Dit is het treinstation in Haviřov, helemaal in het oosten van Tsjechie. Gebouwd in de jaren zestig is het vandaag de dag misschien onaanzienlijk van buiten, maar van binnen is het verrassend en - vind ik - mooi.
Er zijn plannen om het station af te breken omdat het vervallen is. Maar daar wordt ook weer hevig tegen geprotesteerd door architecten, kunstkenners en andere sympatisanten. Het getouwtrek zal nog wel een poosje aanhouden. Ik hoop dat het blijft staan. Ik heb het maar een keer gezien, maar het was sympatie op het eerste gezicht.
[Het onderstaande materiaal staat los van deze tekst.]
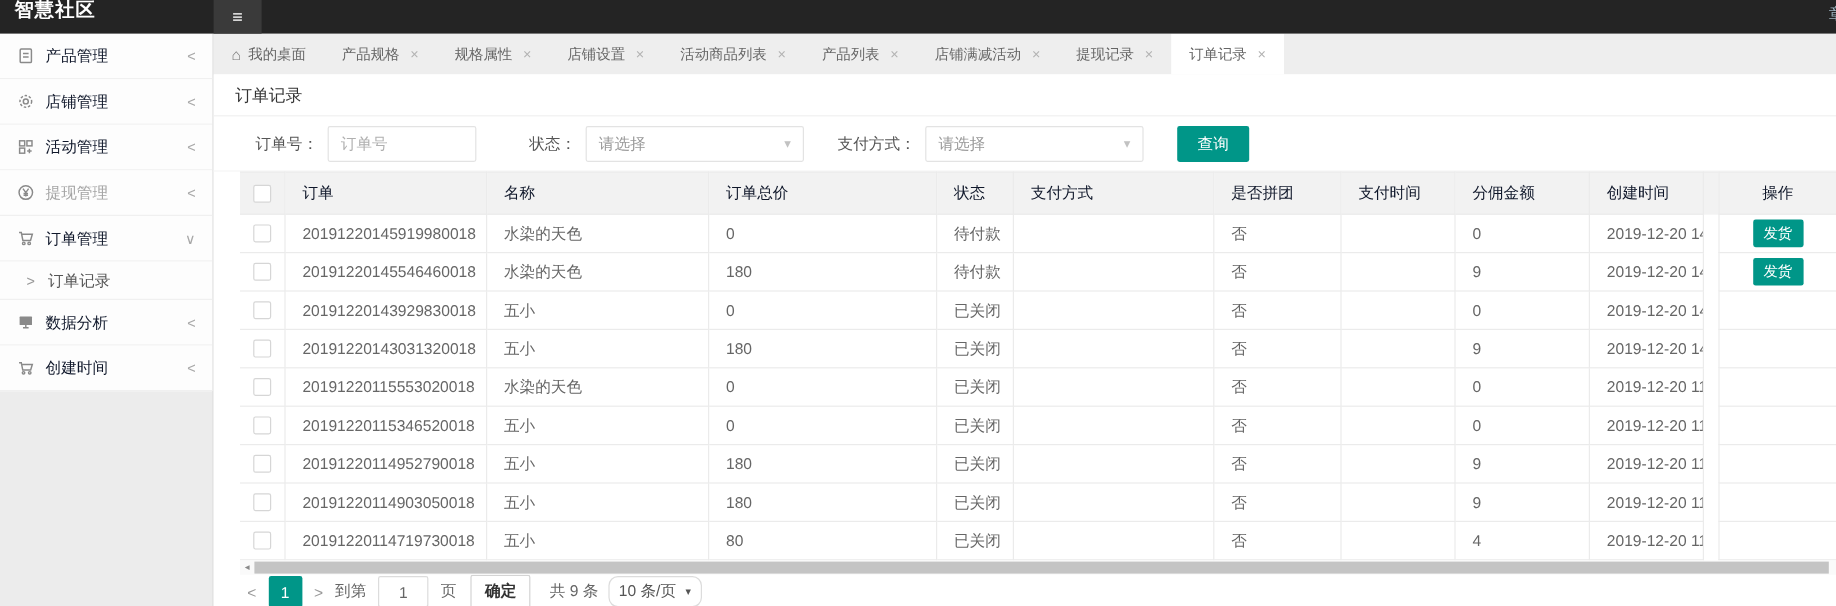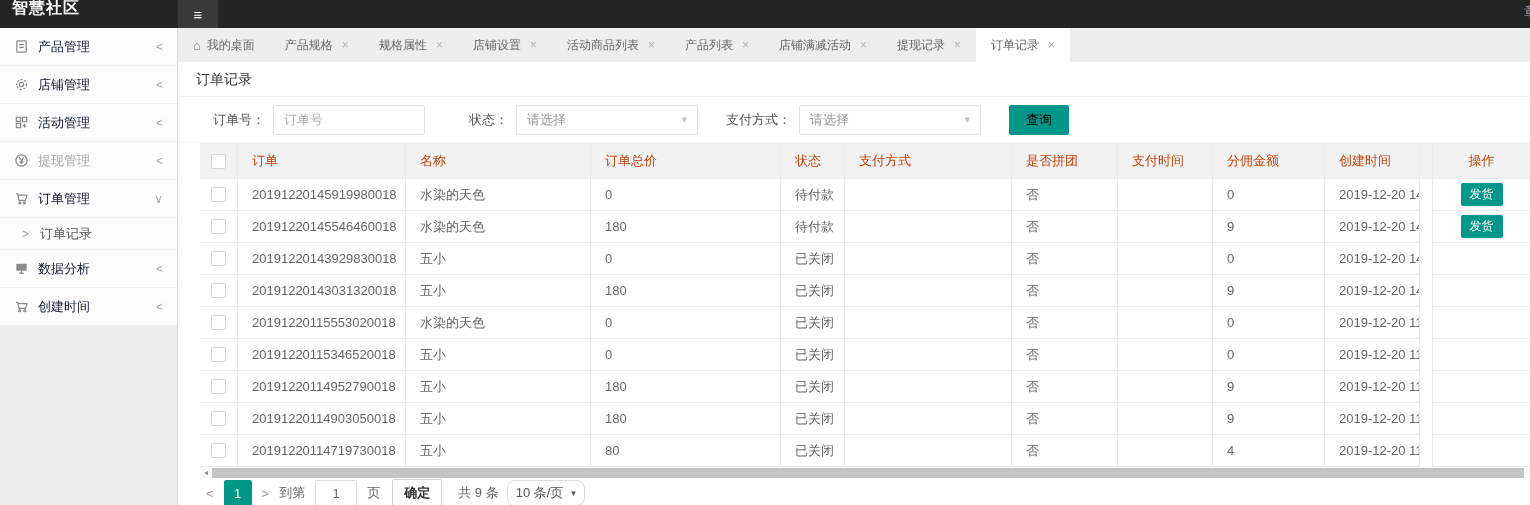--- a/index.html
+++ b/index.html
@@ -42,38 +42,38 @@
   .tab .t-close { margin-left:9px; color:#b3b3b3; font-size:12px; cursor:pointer; }
 
   
   .content { flex:1; background:#fff; display:flex; flex-direction:column; min-height:0; }
   .page-title { flex:0 0 34px; line-height:34px; padding:0 18px; color:#333; font-size:14px;
     border-bottom:1px solid #f0f0f0; }
 
   .filter-row { flex:0 0 46px; display:flex; align-items:center; padding-left:35px;
     border-bottom:1px solid #f5f5f5; }
   .f-label { color:#555; font-size:13px; margin-right:8px; }
-  .f-input { width:152px; height:30px; border:1px solid #e3e3e3; border-radius:2px;
+  .f-input { width:124px; height:30px; border:1px solid #e3e3e3; border-radius:2px;
     padding:0 10px; font-size:13px; color:#666; outline:none; }
   .f-input::placeholder { color:#b0b0b0; }
   .f-select { width:182px; height:30px; border:1px solid #e3e3e3; border-radius:2px;
     display:flex; align-items:center; padding:0 10px; color:#999; font-size:13px;
     cursor:pointer; margin-right:28px; }
   .f-select .sel-caret { margin-left:auto; color:#c2c2c2; font-size:11px; }
   .gap1 { width:44px; }
-  .btn-search { height:30px; padding:0 17px; background:#009688; color:#000000; border:none;
+  .btn-search { height:30px; padding:0 17px; background:#009688; color:#ffffff; border:none;
     border-radius:2px; font-size:13px; cursor:pointer; font-family:inherit; }
 
   
   .table { margin-left:22px; width:1330px; }
   .trow { display:flex; height:32px; }
   .trow.thead { height:36px; background:transparent; }
   .tcell { display:flex; align-items:center; padding-left:14px; font-size:13px; color:#666;
     border-right:1px solid #ebebeb; border-bottom:1px solid #ebebeb; overflow:hidden; white-space:nowrap; }
-  .thead .tcell { background:#f2f2f2; color:#c2410c; border-top:1px solid #ebebeb; }
+  .thead .tcell { background:#f2f2f2; color:#0f172a; border-top:1px solid #ebebeb; }
   .cw0{flex:0 0 38px; justify-content:center; padding-left:0;}
   .cw1{flex:0 0 168px;} .cw2{flex:0 0 185px;} .cw3{flex:0 0 190px;} .cw4{flex:0 0 64px;}
   .cw5{flex:0 0 167px;} .cw6{flex:0 0 106px;} .cw7{flex:0 0 95px;} .cw8{flex:0 0 112px;}
   .cw9{flex:0 0 95px;}
   .cwgap{flex:0 0 12px; border:none; background:#fff; padding:0;}
   .cw10{flex:0 0 98px; justify-content:center; padding-left:0; border-right:none; border-left:1px solid #ebebeb;}
   .checkbox { width:15px; height:15px; border:1px solid #d6d6d6; border-radius:2px; background:#fff; cursor:pointer; }
   .btn-ship { background:#009688; color:#fff; border:none; border-radius:2px; font-size:12px;
     padding:3px 9px; cursor:pointer; font-family:inherit; }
Want het mooie - vind ik - is dat je niet enkel een stationshal binnenstapt, maar tegelijkertijd ook een tijdperk. Waar oudere dames met te vaak geverfd haar en dikke winterjassen en boodschappentassen op de bankjes zitten te wachten alsof ze er al uren hebben gezeten en voorlopig ook niet van plan zijn weg te gaan. Waar de letters op informatieborden en winkelruiten geprint zijn in lettertypes die niet meer in de omloop zijn. En waar de toonbank en de schappen van het stationscafe op vrijdagochtend rond tienen schraal leeg zijn: drie verlepte broodjes, wat repen, wat flessen bier, sterke drank, limonade en turecká káva, meer valt er niet te kiezen. Ik waan me voor even in socialistisch Tsjechoslowakije, en ik geef schoorvoetend toe: dat vind ik stiekem machtig mooi.
Misschien kick ik daar als westerling met een lichtelijke fascinatie voor het tijdperk van het communisme wel te veel op: op Tsjechoslowaakse momentjes, op binnenstappen in stilstaande tijd en stuiten op tastbare geschiedenis. Dan waan ik me in een andere wereld, gevormd door een andere recente geschiedenis dan die van mijn land.
Maar laat ik mijn blik misschien te vaak vallen op wat ik graag wil zien? Ben ik bevooroordeeld in de wijze waarop ik kijk naar dit land? Zie ik bevestigd wat ik bevestigd wil zien? Heb ik een blinde vlek voor moderniteit omdat ik focus op geschiedenis? Want tegenover elke oude trabant staan twintig glimmende auto's. Niet ver van een ouderwetse kruidenier staat een spiksplinternieuw winkelcentrum. Tegenover diepgewortelde attitudes gevormd in de jaren van socialisme staat ook weer een hoop ondernemingsdrift, energie en creativiteit. Anderzijds is het ook weer zo dat in een land diverse invloeden, restanten uit het verleden en voorbodes van de toekomst naast elkaar bestaan. Dan sluit het een het andere ook niet uit.
Wat zie ik - wat wil ik zien - wat heb ik tot nu toe over het hoofd gezien?
Liever breken ze het station in Havirov niet af. Laat maar naast elkaar bestaan, heden en verleden. Oud is niet altijd goed, maar nieuw is niet altijd beter.